Additionally, Paul Engel of The Constitution Study, a web site dedicated to constitutional law, said he’s also not sure how the state’s highest court would rule.

Engel did say he thinks the shutdown orders violate the United States Constitution, however.

One major reason:  the Fourteenth Amendment. It says:  “No State shall make or enforce any law which shall abridge the privileges or immunities of citizens of the United States; nor shall any State deprive any person of life, liberty, or property, without due process of law; nor deny to any person within its jurisdiction the equal protection of the laws.”

Shutting down large sections of the economy does just that, Engel says.

“These shut down orders have deprived Americans of the liberty to live life as they please as long as they have not been shown to infringe on the rights of others,” Engel said in an email message to New Boston Post. “It is one thing to quarantine someone when there is probable cause that they are infected and/or contagious. It is quite another to effectively place large swaths of the population in house arrest merely on the order of an elected official.”

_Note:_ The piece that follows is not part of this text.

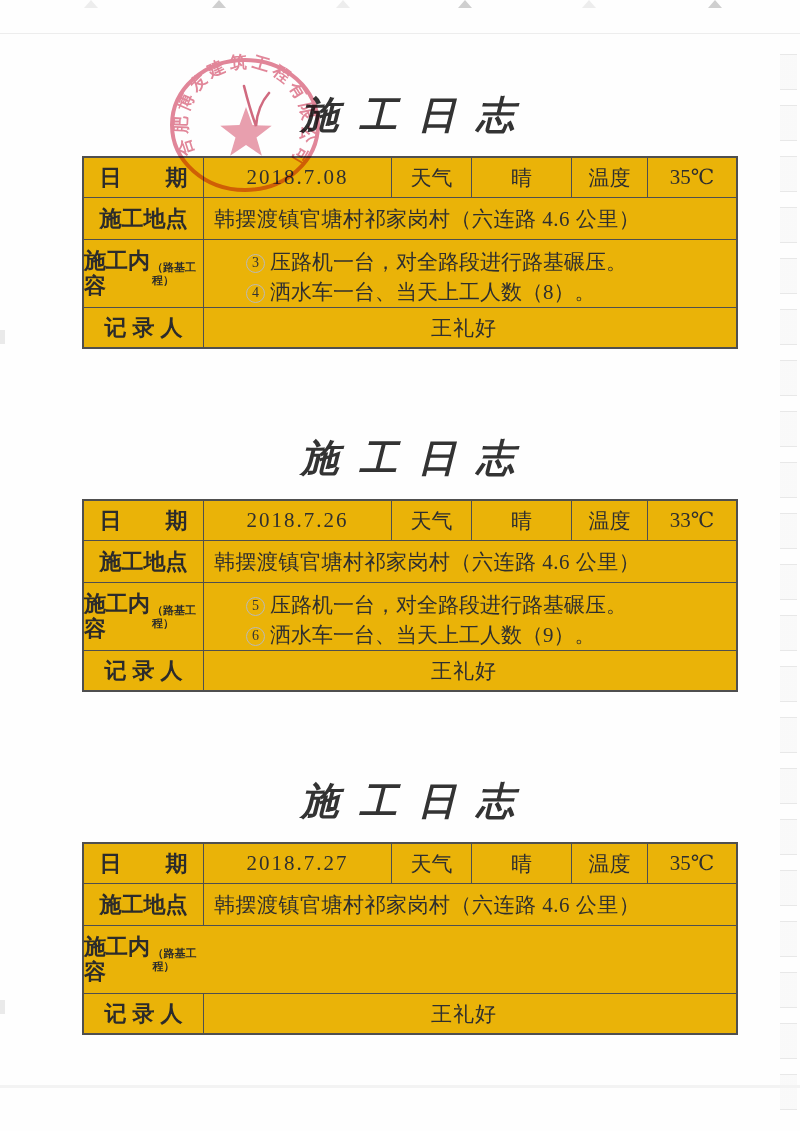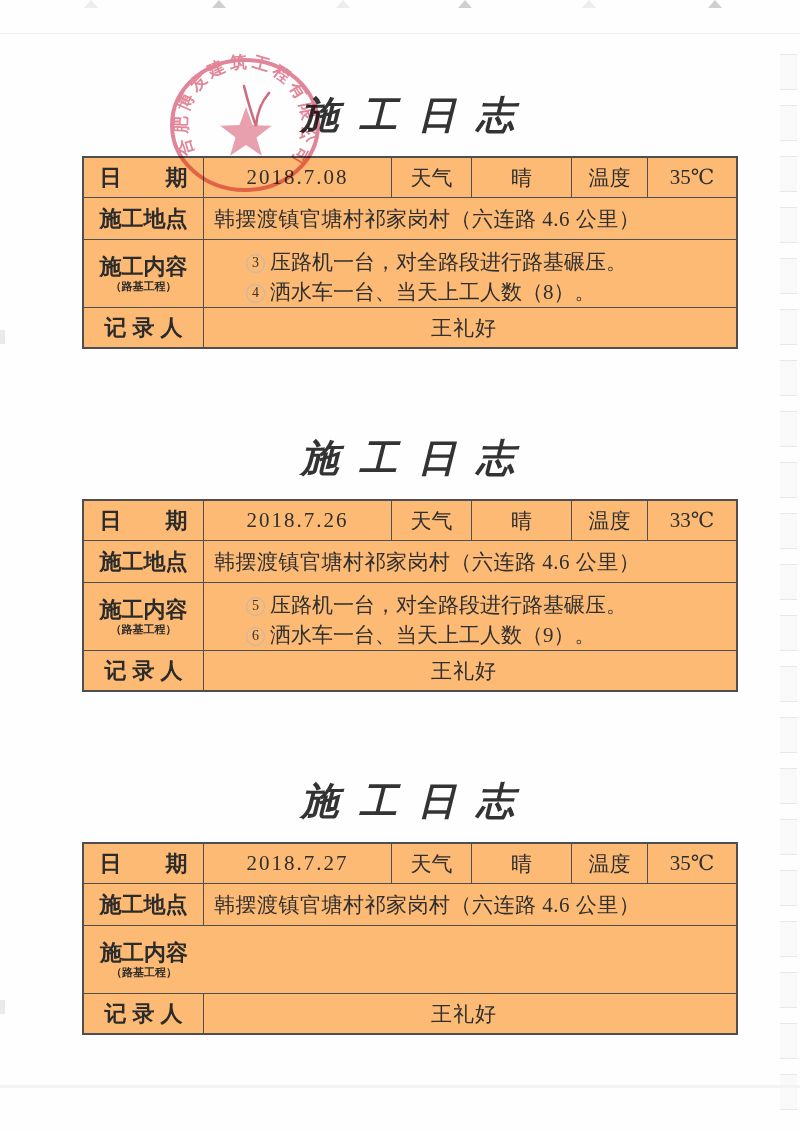"日 期" .log-table { background: #fdba74 -> #eab308 }
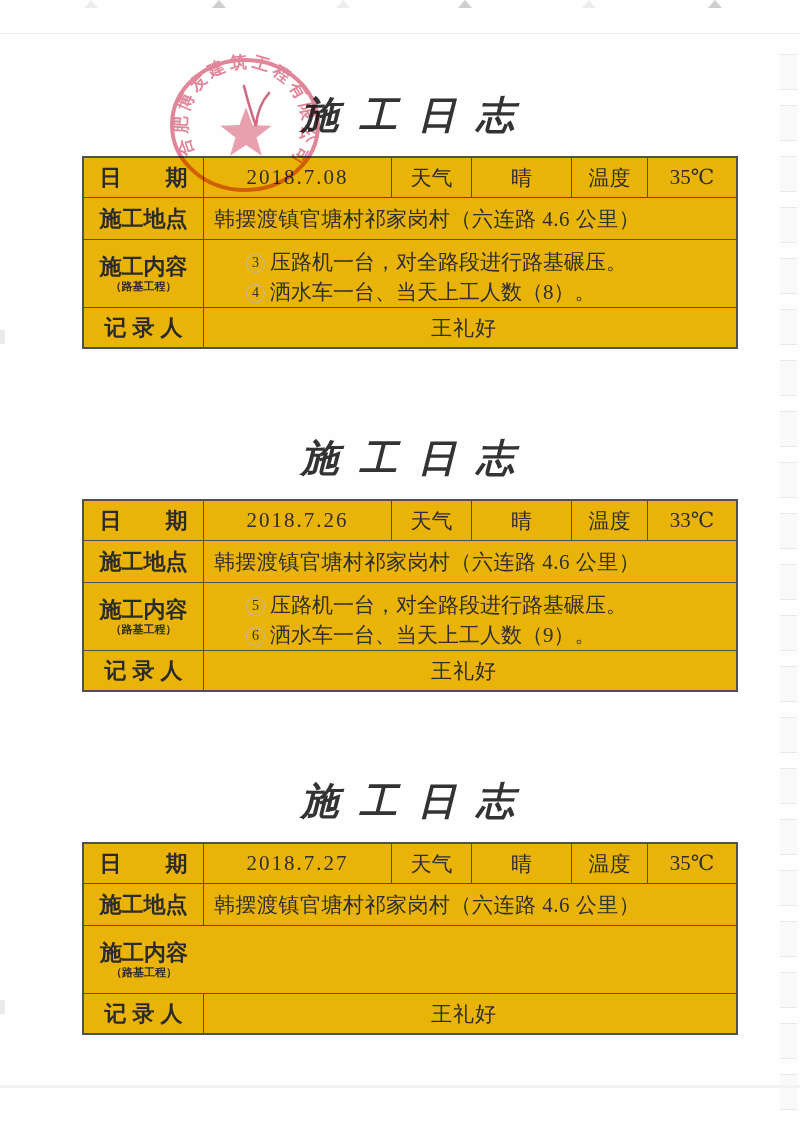"施工内容" .content-label { flex-direction: column -> none }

“Furthermore, by depriving business owners the ability to use their business, the government has deprived them of that property (both the businesses and the benefits they derive from them), all without any due process,” Engel wrote. “And by targeting certain businesses and organizations for restriction while allowing others to operate, these governments have denied to many the equal protection of the law protected by the 14th Amendment.”

Harvard Law professor Laurence Tribe, who has argued in front of the U.S. Supreme Court 35 times, disagrees with Engel’s logic.

Tribe, who taught both former President Barack Obama and Texas Republican Senator Ted Cruz at Harvard, told New Boston Post in an email message:  “I’m confident that nothing Governor Baker has done to date regarding Covid-19 violates federal law, or state law, for that matter.”

The press office for Governor Charlie Baker could not be reached for comment by telephone or email for this story.